Hacker News new | ask | show | jobs
by hackinthebochs 1543 days ago
>In short, there's no actual model of what an apple is, as an object in space, connected to other objects by various relationships.

I don't know why you think language models are fundamentally unable to deduce the knowledge of the points you mention. Much knowledge isn't explicitly stated, but is implicit and can be deduced from a collection of explicit facts. For example, apples are food, food is physical matter, physical matter is fixed in size, cannot be in two places at once, maintains its current momentum unless acted on by a force, etc. Categorization and deducing properties from an object's category is in parameter space of language models. There's no reason to think that a sufficiently large model will not land on these parameters.

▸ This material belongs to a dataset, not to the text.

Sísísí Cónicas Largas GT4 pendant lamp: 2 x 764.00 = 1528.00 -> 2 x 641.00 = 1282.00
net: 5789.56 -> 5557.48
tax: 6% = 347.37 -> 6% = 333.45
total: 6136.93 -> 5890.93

>But the reason GPT-3 and other models tend to make no sense is because their output is not constrained by reality.

The issue isn't what GPT-3 can or cannot do, its about what autoregressive language models as a class are capable of. Yes, there are massive holes in GPT-3's ability to maintain coherency across wide ranges of contexts. But GPT-3's limits does not imply a limit to autoregressive language models more generally.

1 comments

>I don't know why you think language models are fundamentally unable to deduce the knowledge of the points you mention.

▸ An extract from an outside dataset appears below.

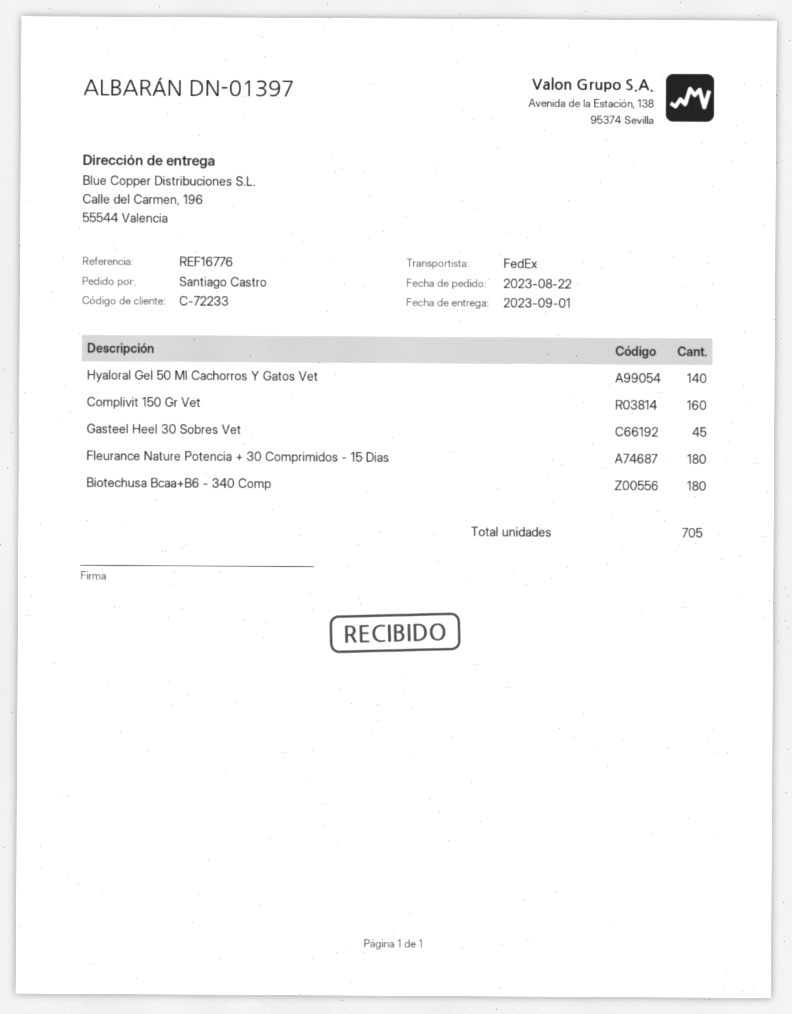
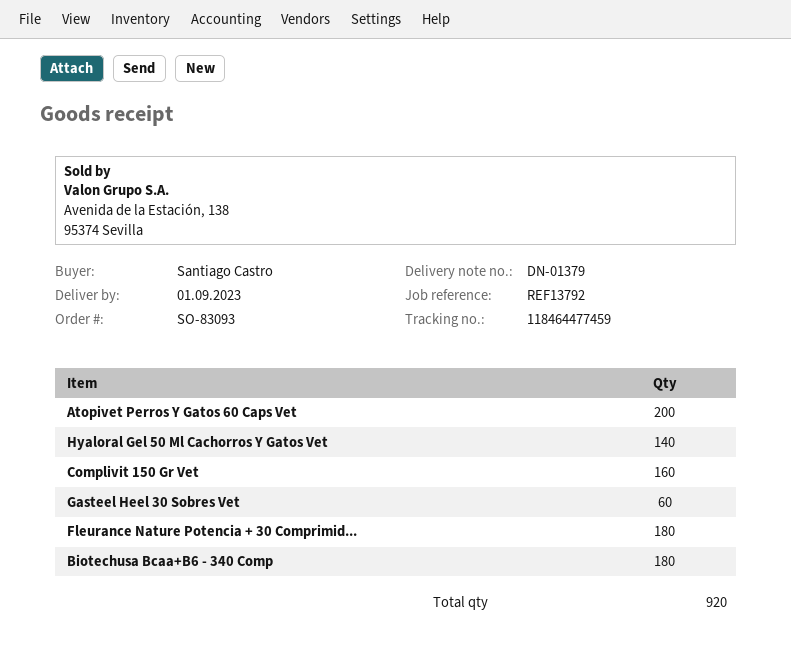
delivery note number: DN-01397 -> DN-01379
reference: REF16776 -> REF13792
Gasteel Heel 30 Sobres Vet: 45 -> 60
Atopivet Perros Y Gatos 60 Caps Vet: none -> 200
total quantity: 705 -> 920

Because the knowledge is not there in the text, the models are not able to represent it, and as seen in the demonstration above, they don't have it.

The demonstration is irrelevant. The issue isn't what GPT-3 can or cannot do, but what this class of models can do.

Reduce knowledge to particular kinds of information. Gradient descent discovers information by finding parameters that correspond to the test criteria. Given a large enough data set that is sufficiently descriptive of the world, the "shape" of the world described by the data admits better and worse structures to predict the data. The organizing and association of information that we call knowledge is a part of the parameter space of LLMs. There is no reason to think such a learning process cannot find this parameter space.